21. Kongguksu (콩국수)
This seasonal dish might taste bland to some, but once you learn to enjoy the subtle flavor of the bean, you will acquire a taste for this cold, creamy, textured noodle dish that no other dish will be able to satisfy in the summer.
And if the pale, spring green julienne cucumbers placed on the hand-ground, snow-white soybean doesn’t tip you off, kongguksu is a highly nutritious dish that also happens to be vegetarian-friendly.
22. Kalguksu (칼국수)
Bad kalguksu can be very bad. But good kalguksu is divine.
Although most kalguksu places will add mushrooms, sliced pumpkin, and seafood or chicken to the basic ingredients of noodles and broth, at the end of the day kalguksu is about the pleasure of the plain.
23. Ox Bone Soup (설렁탕)
This ox bone soup is easily recognizable by its milky white color and sparse ingredients.
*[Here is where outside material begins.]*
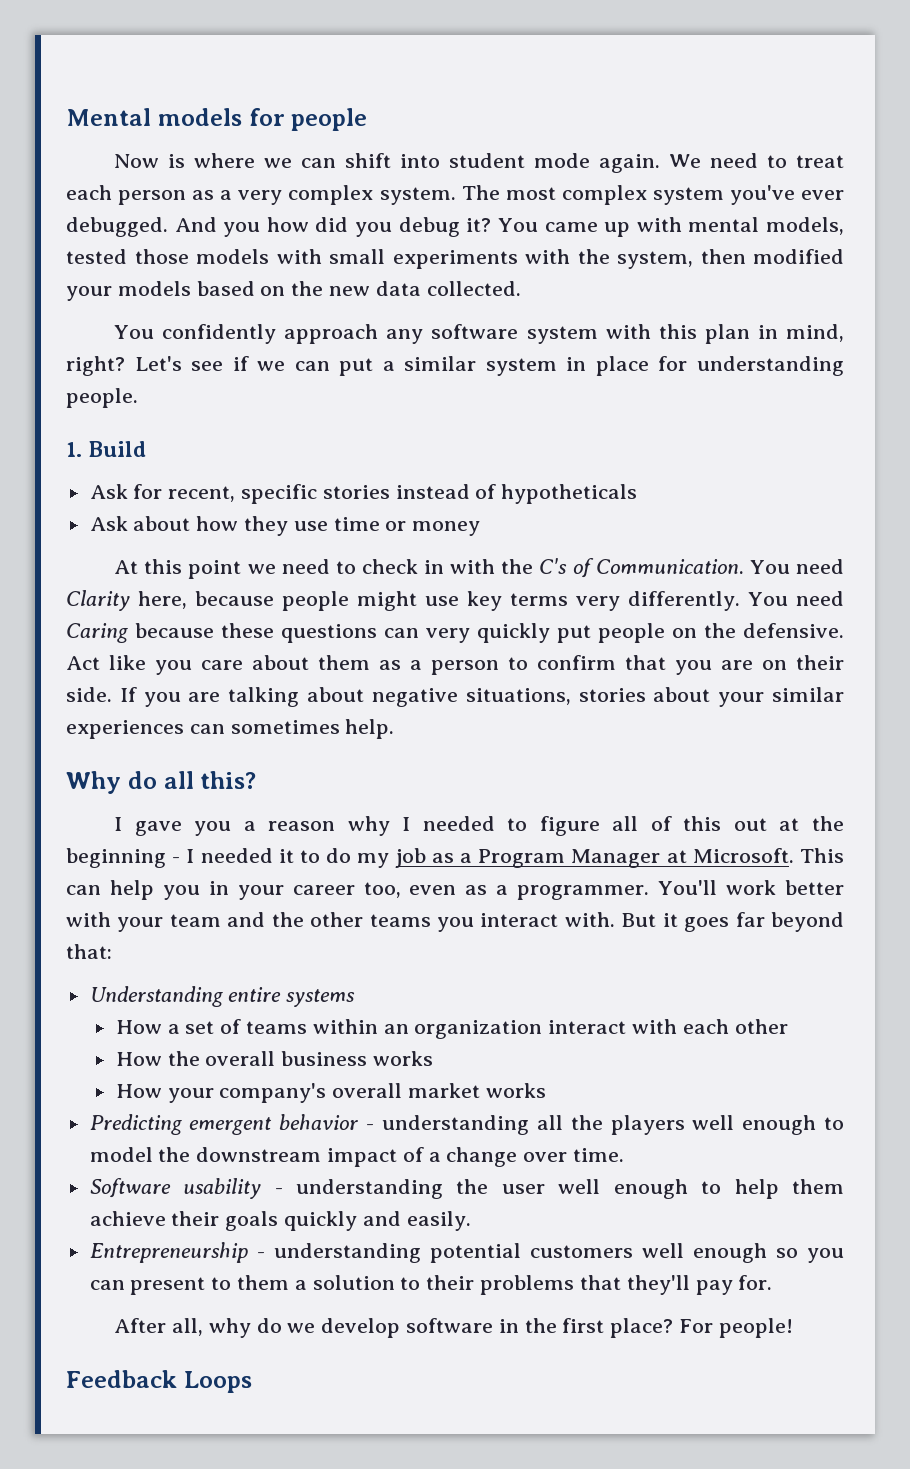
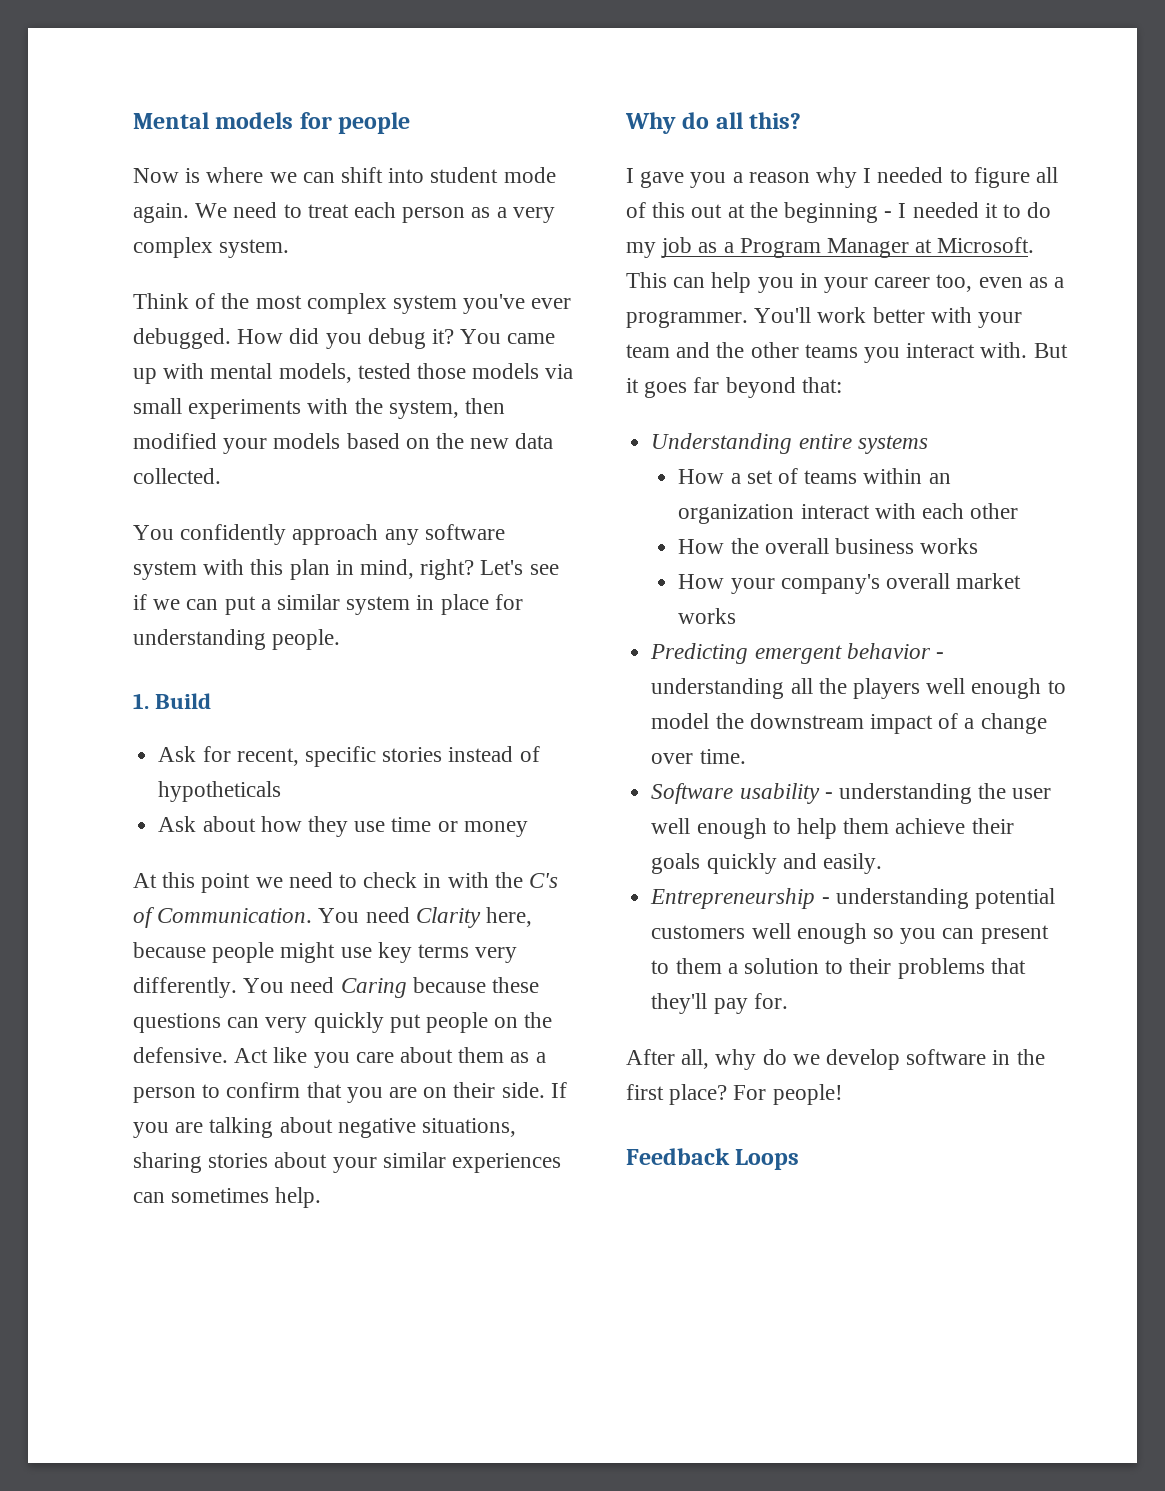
[461,185,500,200] The -> [133,293,250,309] // Think of the
[174,217,309,237] And you how -> [237,329,284,344] How
[276,249,322,264] with -> [545,364,574,379] via
(571, 696) none -> [133,1152,202,1173] sharing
At most, seolleongtang broth will contain noodles, finely chopped scallions, and a few strips of meat.
Yet for such a frugal investment, the results are rewarding. There is nothing like a steaming bowl of seolleongtang on a cold winter day, salted and peppered to your taste, and complemented by nothing more than rice and kkakdugi kimchi.
24. Tteokguk (떡국)
Originally tteokguk was strictly eaten on the first day of the Korean New Year to signify good luck and the gaining of another year in age. The custom makes more sense if you think in Korean: idiomatically, growing a year older is expressed as “eating another year.”
But this dish of oval rice cake slices, egg, dried laver seaweed, and occasionally dumplings in a meat-based broth is now eaten all year round, regardless of age or season.
25. Doenjang jjigae (된장찌개)
This humble, instantly recognizable stew is one of Korea’s most beloved foods.
The ingredients are simple: doenjang, tofu, mushrooms, green peppers, scallions, and an anchovy or two for added flavor. Add rice and kimchi on the side and you have a meal — no other side dishes necessary.
While its distinctive piquancy might throw some off, that very taste is what keeps it on the South Korean table week after week.
26. Galbi (갈비)
Galbi, which means “rib,” can technically come from pork and even chicken, but when you just say “galbi” sans modifiers, you’re talking about thick slabs of meat marinated in a mixture of soy sauce, chopped garlic, and sugar and grilled over a proper fire.
Of course, beef galbi can be used to make soup (galbitang) and steamed galbi (galbijjim). But these dishes, while excellent in their own right, are overshadowed by their grilled leader.
27. Chuncheon dakgalbi (춘천 닭갈비)
On the other end of the galbi spectrum is the low-budget student favorite Chuncheon dakgalbi.
In this dish, chunks of chicken are marinated in a sauce of chili paste and other spices, and stir-fried in a large pan with tteok, cabbage, carrots, and slices of sweet potato.
Because of the tendency of the red dakgalbi sauce to splatter, it’s common to see many diners wearing aprons over their clothes as they cook and eat.
28. Bossam (보쌈)
As is frequently the case with many South Korean meat dishes, Bossam at its core is simple: steamed pork.
But key to this dish is that the steamed pork is sliced into squares slightly larger than a bite, lovingly wrapped in a leaf of lettuce, perilla, or kimchi, and daubed with a dipping sauce. There are two traditional options: ssamjang, made of chili paste and soybean paste (doenjang), or saeujeot, a painfully salty pink sauce made of tiny pickled shrimp.
Wrapping and dipping are essential.
29. Agujjim (아구찜)
Agujjim, also known as agwijjim, is a seafood dish that consists of anglerfish braised on a bed of dropwort and bean sprout. It is as spicy as it looks: the entire dish is a bright reddish color, from the chili powder, chili paste, and chili peppers used in the seasoning.
The white, firm flesh of the anglerfish, which is quite rightly called the “beef of the sea,” is meaty and filling. And the tangle of dropwort and bean sprout that make up the majority of the dish aren’t just there for decoration: the dropwort is tart and the bean sprouts crunchy.
30. Japchae (잡채)
Japchae, a side dish of cellophane noodles, pork, and assorted vegetables sauteed in soy sauce, makes its most frequent appearances at feasts and potlucks.
There are no precise rules governing the precise assortment of vegetables in japchae, but most recipes won’t stray far from the standard collection of mushrooms, carrots, spinach, onions, and leeks.